● **Problem to work on**: For each record below, set it down exactly but leave out any picture.

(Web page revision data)
-------

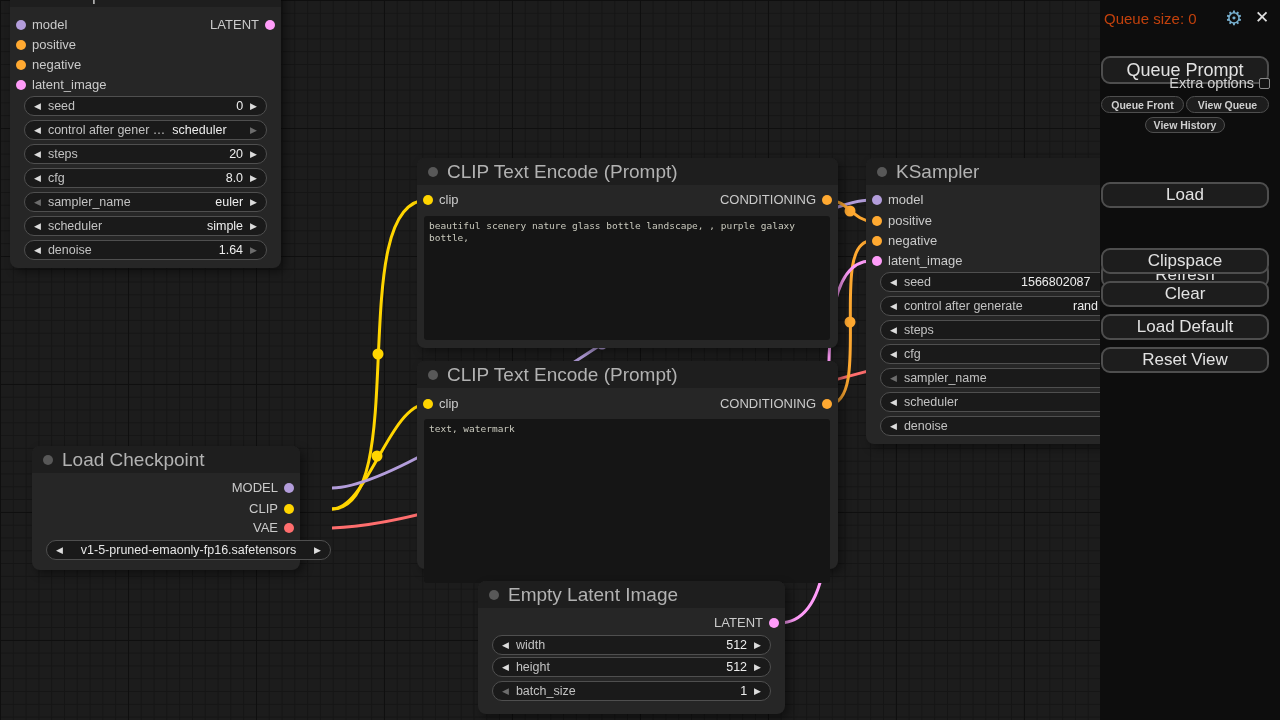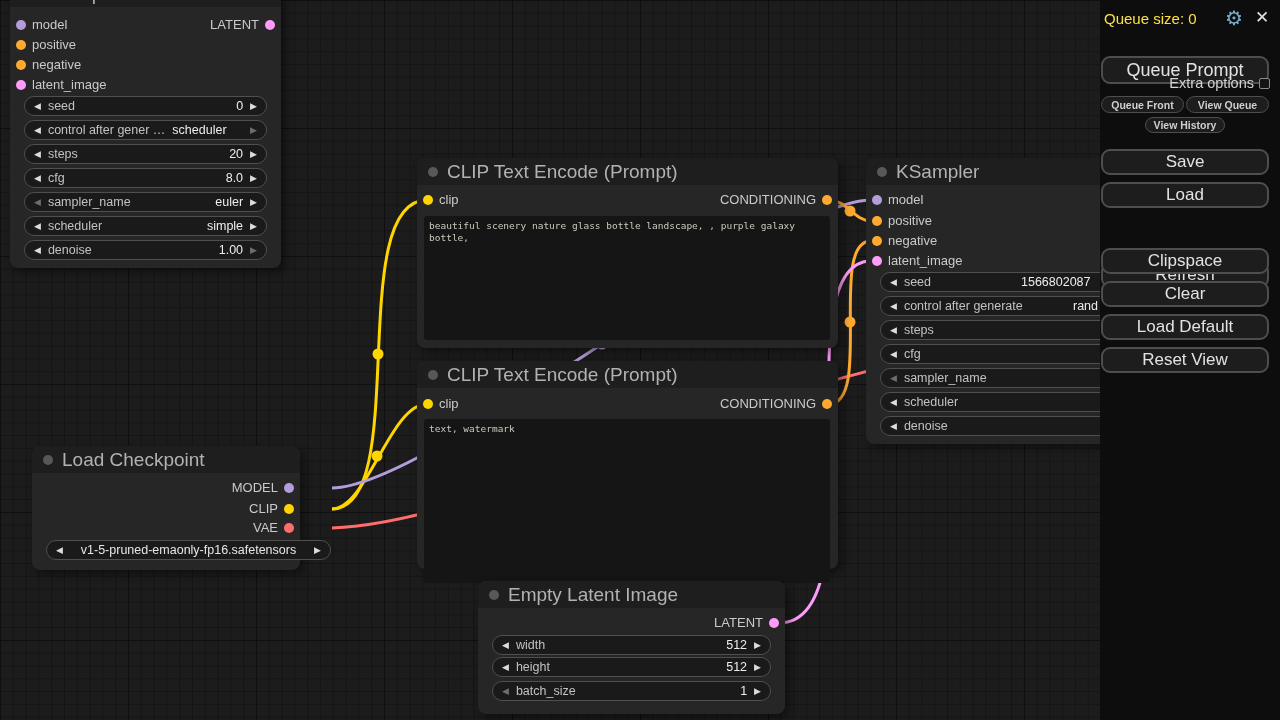--- a/index.html
+++ b/index.html
@@ -53,21 +53,21 @@
   .textarea {
     position:absolute; left:7px; right:8px; background:#151515; border-radius:3px;
     font-family:"DejaVu Sans Mono", monospace; font-size:9.5px; line-height:11.5px;
     color:#c9c9bd; padding:4px 5px; white-space:pre-wrap;
   }
   
   #menu-panel {
     position:absolute; right:0; top:0; width:180px; height:720px;
     background:#0d0d0d; z-index:5; color:#cccccc;
   }
-  .queue-size { position:absolute; left:4px; top:10px; font-size:15px; color:#fde047; }
+  .queue-size { position:absolute; left:4px; top:10px; font-size:15px; color:#c2410c; }
   .gear { position:absolute; left:125px; top:7px; font-size:20px; color:#76aecd;
     line-height:22px; cursor:pointer; }
   .close-x { position:absolute; left:155px; top:7px; font-size:17px; color:#e0e0e0;
     line-height:22px; cursor:pointer; }
   .btn {
     position:absolute; left:1px; width:168px; background:#1d1d1d;
     border:2px solid #4e4e4e; border-radius:9px; color:#e2e2e2;
     display:flex; align-items:center; justify-content:center; cursor:pointer;
   }
   .btn-big { height:28px; font-size:18px; }
@@ -169,21 +169,21 @@
     <span class="arrow">◀</span>
     <span>scheduler</span>
     <span class="wspacer"></span>
     <span class="wvalue">simple</span>
     <span class="arrow">▶</span>
   </div>
   <div class="widget" style="top:260px; width:243px;">
     <span class="arrow">◀</span>
     <span>denoise</span>
     <span class="wspacer"></span>
-    <span class="wvalue">1.00</span>
+    <span class="wvalue">1.64</span>
     <span class="arrow muted">▶</span>
   </div>
 </div>
 
 <div class="node" style="left:417px; top:158px; width:421px; height:190px;">
   <div class="node-title">
     <span class="title-dot"></span>
     <span class="title-text">CLIP Text Encode (Prompt)</span>
   </div>
   <div class="slot in" style="top:32px;">
@@ -331,20 +331,19 @@
   <div class="btn btn-big" style="top:38px;margin-top:18px;">Queue Prompt</div>
 
   <div class="extra-row">
     <span>Extra options</span><span class="checkbox"></span>
   </div>
 
   <div class="btn btn-small" style="top:96px; left:1px; width:83px;">Queue Front</div>
   <div class="btn btn-small" style="top:96px; left:86px; width:83px;">View Queue</div>
   <div class="btn btn-small" style="top:117px; left:45px; width:80px; height:16px;">View History</div>
 
-  <div class="btn btn-mid" style="top:149px;">Save</div>
   <div class="btn btn-mid" style="top:182px;">Load</div>
   <div class="btn btn-mid" style="top:214px;margin-top:48px;">Refresh</div>
   <div class="btn btn-mid" style="top:248px;">Clipspace</div>
   <div class="btn btn-mid" style="top:281px;">Clear</div>
   <div class="btn btn-mid" style="top:347px;">Reset View</div>
   <div class="btn btn-mid" style="top:314px;">Load Default</div>
 </div>
 
 </body></html>

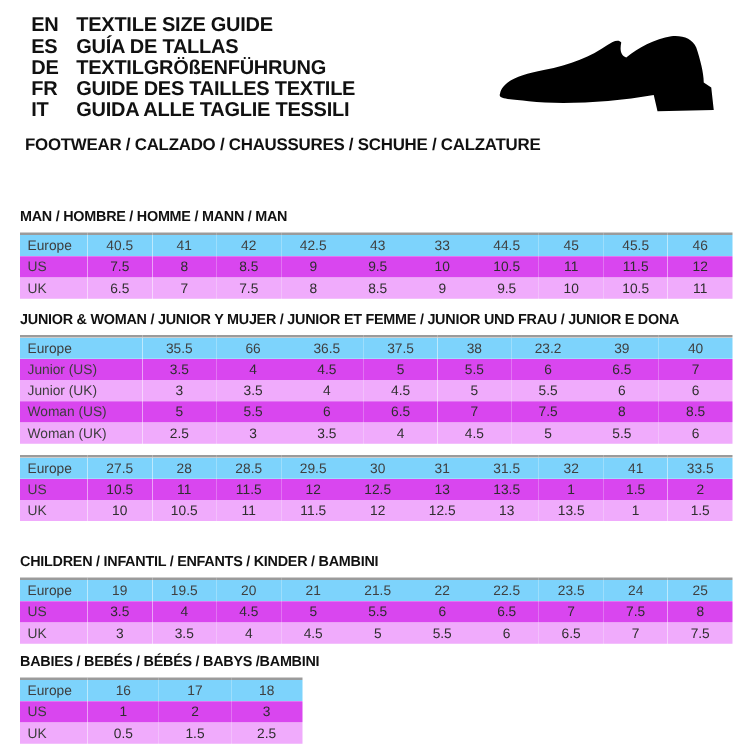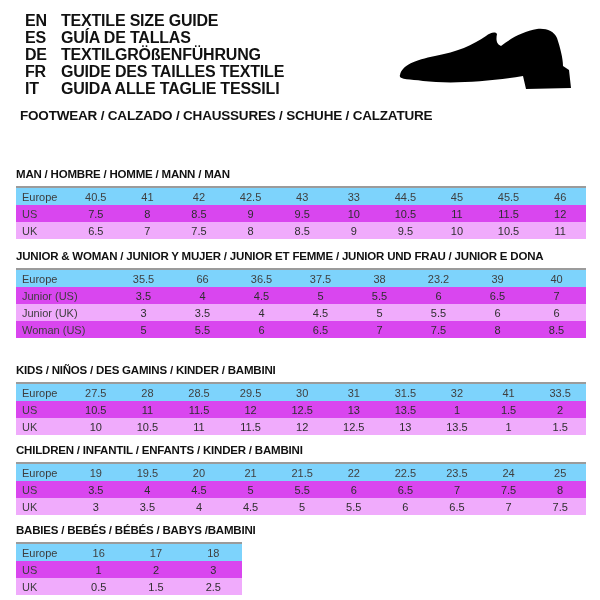--- a/index.html
+++ b/index.html
@@ -183,25 +183,35 @@
             <td class="lbl">Woman (US)</td>
             <td>5</td>
             <td>5.5</td>
             <td>6</td>
             <td>6.5</td>
             <td>7</td>
             <td>7.5</td>
             <td>8</td>
             <td>8.5</td>
           </tr>
+          <tr class="r-shade">
+            <td class="lbl">Woman (UK)</td>
+            <td>2.5</td>
+            <td>3</td>
+            <td>3.5</td>
+            <td>4</td>
+            <td>4.5</td>
+            <td>5</td>
+            <td>5.5</td>
+            <td>6</td>
+          </tr>
         </tbody>
       </table>
     </section>
     <section class="sec sec2">
-      <div class="sec-title">KIDS / NIÑOS / DES GAMINS / KINDER / BAMBINI</div>
       <table class="size-table">
         <tbody>
           <tr class="r-head">
             <td class="lbl">Europe</td>
             <td>27.5</td>
             <td>28</td>
             <td>28.5</td>
             <td>29.5</td>
             <td>30</td>
             <td>31</td>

-------

● **Exercise output**:
--- a/index.html
+++ b/index.html
@@ -53,21 +53,21 @@
   .textarea {
     position:absolute; left:7px; right:8px; background:#151515; border-radius:3px;
     font-family:"DejaVu Sans Mono", monospace; font-size:9.5px; line-height:11.5px;
     color:#c9c9bd; padding:4px 5px; white-space:pre-wrap;
   }
   
   #menu-panel {
     position:absolute; right:0; top:0; width:180px; height:720px;
     background:#0d0d0d; z-index:5; color:#cccccc;
   }
-  .queue-size { position:absolute; left:4px; top:10px; font-size:15px; color:#fde047; }
+  .queue-size { position:absolute; left:4px; top:10px; font-size:15px; color:#c2410c; }
   .gear { position:absolute; left:125px; top:7px; font-size:20px; color:#76aecd;
     line-height:22px; cursor:pointer; }
   .close-x { position:absolute; left:155px; top:7px; font-size:17px; color:#e0e0e0;
     line-height:22px; cursor:pointer; }
   .btn {
     position:absolute; left:1px; width:168px; background:#1d1d1d;
     border:2px solid #4e4e4e; border-radius:9px; color:#e2e2e2;
     display:flex; align-items:center; justify-content:center; cursor:pointer;
   }
   .btn-big { height:28px; font-size:18px; }
@@ -169,21 +169,21 @@
     <span class="arrow">◀</span>
     <span>scheduler</span>
     <span class="wspacer"></span>
     <span class="wvalue">simple</span>
     <span class="arrow">▶</span>
   </div>
   <div class="widget" style="top:260px; width:243px;">
     <span class="arrow">◀</span>
     <span>denoise</span>
     <span class="wspacer"></span>
-    <span class="wvalue">1.00</span>
+    <span class="wvalue">1.64</span>
     <span class="arrow muted">▶</span>
   </div>
 </div>
 
 <div class="node" style="left:417px; top:158px; width:421px; height:190px;">
   <div class="node-title">
     <span class="title-dot"></span>
     <span class="title-text">CLIP Text Encode (Prompt)</span>
   </div>
   <div class="slot in" style="top:32px;">
@@ -331,20 +331,19 @@
   <div class="btn btn-big" style="top:38px;margin-top:18px;">Queue Prompt</div>
 
   <div class="extra-row">
     <span>Extra options</span><span class="checkbox"></span>
   </div>
 
   <div class="btn btn-small" style="top:96px; left:1px; width:83px;">Queue Front</div>
   <div class="btn btn-small" style="top:96px; left:86px; width:83px;">View Queue</div>
   <div class="btn btn-small" style="top:117px; left:45px; width:80px; height:16px;">View History</div>
 
-  <div class="btn btn-mid" style="top:149px;">Save</div>
   <div class="btn btn-mid" style="top:182px;">Load</div>
   <div class="btn btn-mid" style="top:214px;margin-top:48px;">Refresh</div>
   <div class="btn btn-mid" style="top:248px;">Clipspace</div>
   <div class="btn btn-mid" style="top:281px;">Clear</div>
   <div class="btn btn-mid" style="top:347px;">Reset View</div>
   <div class="btn btn-mid" style="top:314px;">Load Default</div>
 </div>
 
 </body></html>

--- a/index.html
+++ b/index.html
@@ -183,25 +183,35 @@
             <td class="lbl">Woman (US)</td>
             <td>5</td>
             <td>5.5</td>
             <td>6</td>
             <td>6.5</td>
             <td>7</td>
             <td>7.5</td>
             <td>8</td>
             <td>8.5</td>
           </tr>
+          <tr class="r-shade">
+            <td class="lbl">Woman (UK)</td>
+            <td>2.5</td>
+            <td>3</td>
+            <td>3.5</td>
+            <td>4</td>
+            <td>4.5</td>
+            <td>5</td>
+            <td>5.5</td>
+            <td>6</td>
+          </tr>
         </tbody>
       </table>
     </section>
     <section class="sec sec2">
-      <div class="sec-title">KIDS / NIÑOS / DES GAMINS / KINDER / BAMBINI</div>
       <table class="size-table">
         <tbody>
           <tr class="r-head">
             <td class="lbl">Europe</td>
             <td>27.5</td>
             <td>28</td>
             <td>28.5</td>
             <td>29.5</td>
             <td>30</td>
             <td>31</td>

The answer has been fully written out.